Todo esto parece haberse olvidado en esta sociedad exigente, quejumbrosa y amedrentada. Parece como si nadie estuviera dispuesto a correr riesgos, o aún peor, como si quien los corre y pierde se creyera con derecho a que alguien (el Estado) le saque luego las castañas del fuego. Quizás estoy tirando piedras contra mi propio tejado, pero un escritor no es mejor que ningún otro ciudadano por el mero hecho de escribir. Algunos quedarán como benefactores, en la medida en que sus libros conmovedores o inteligentes sirvan a las generaciones venideras, que los seguirán leyendo. Pero no sabemos quiénes serán, ignoramos quiénes permanecerán vigentes y vivos después de muertos. Mientras tanto, hay también escritores pésimos que deberían dedicarse a otra cosa, los hay ruines y los hay ofensivos.

La suerte, aún hoy, sigue siendo variable para todos: el negocio próspero puede quebrar, el médico perder sus pacientes, cualquiera su empleo, el escritor sus lectores.
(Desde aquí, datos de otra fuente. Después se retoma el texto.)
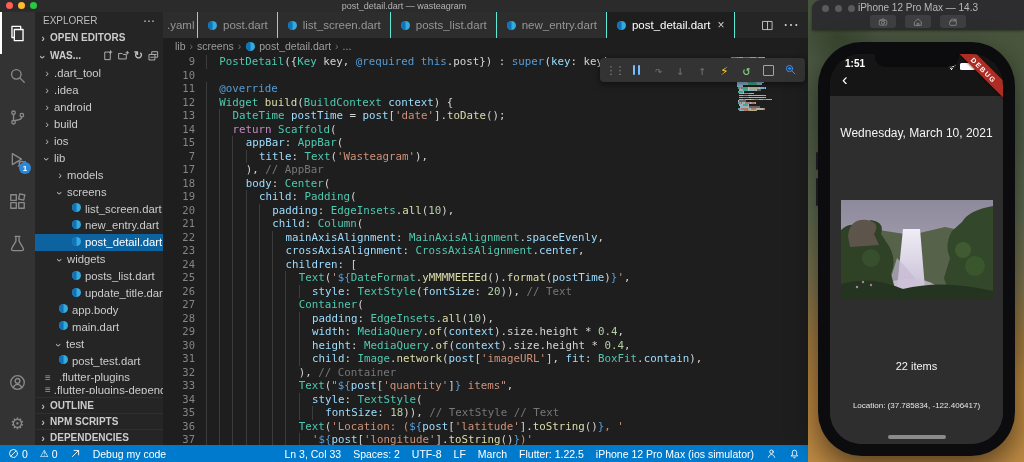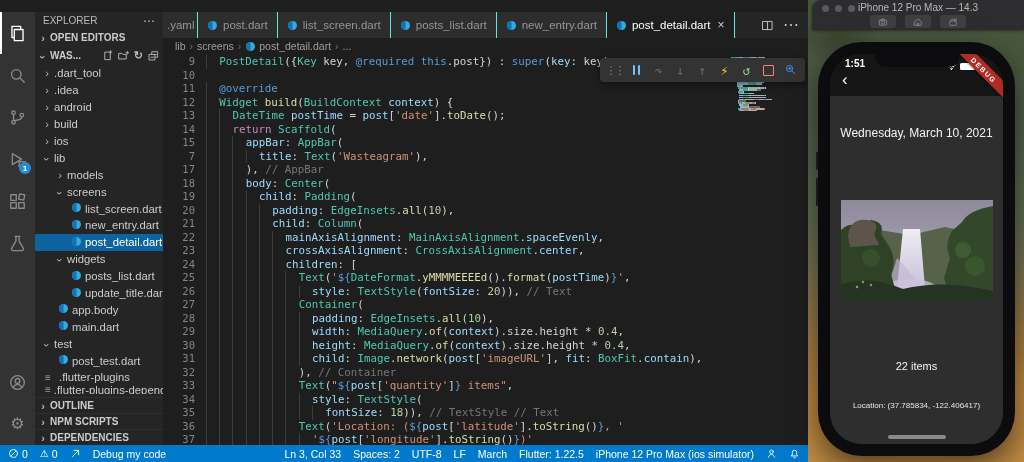"post_detail.dart — wasteagram" div.titlebar { html: none -> <div> <div> <i></i> <i></i> <i></i> </div> <span>post_detail.dart — wasteagram</span> </div> }
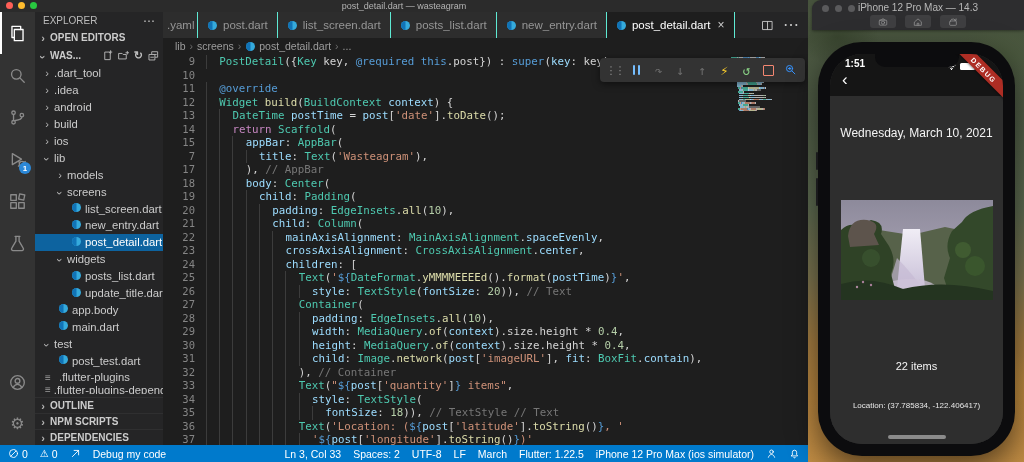"test" div.t-row { padding-left: 8px -> 20px }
Así ha sido siempre y así será, por muchos cursos que se reciban. Nadie tiene ``derecho'' a que le publiquen, nadie tiene ``derecho'' a que se lo ampare si tuvo mala fortuna o no fue precavido o gastó su dinero. Quizá, si me apuran, el escritor menos que nadie. Lejos de considerar su actividad sagrada, como tienden a hacer la mayoría de quienes la ejercen, hay que verla cercana a la del jugador profesional, el tahúr, el apostador impenitente que ha decidido vivir como le gusta y asume sus riesgos. Ya lo dijo Cervantes: ``Paciencia y barajar.'' Y también dijo: ``Tú mismo te has forjado tu ventura.'' Que el azar la reparta y nadie se queje.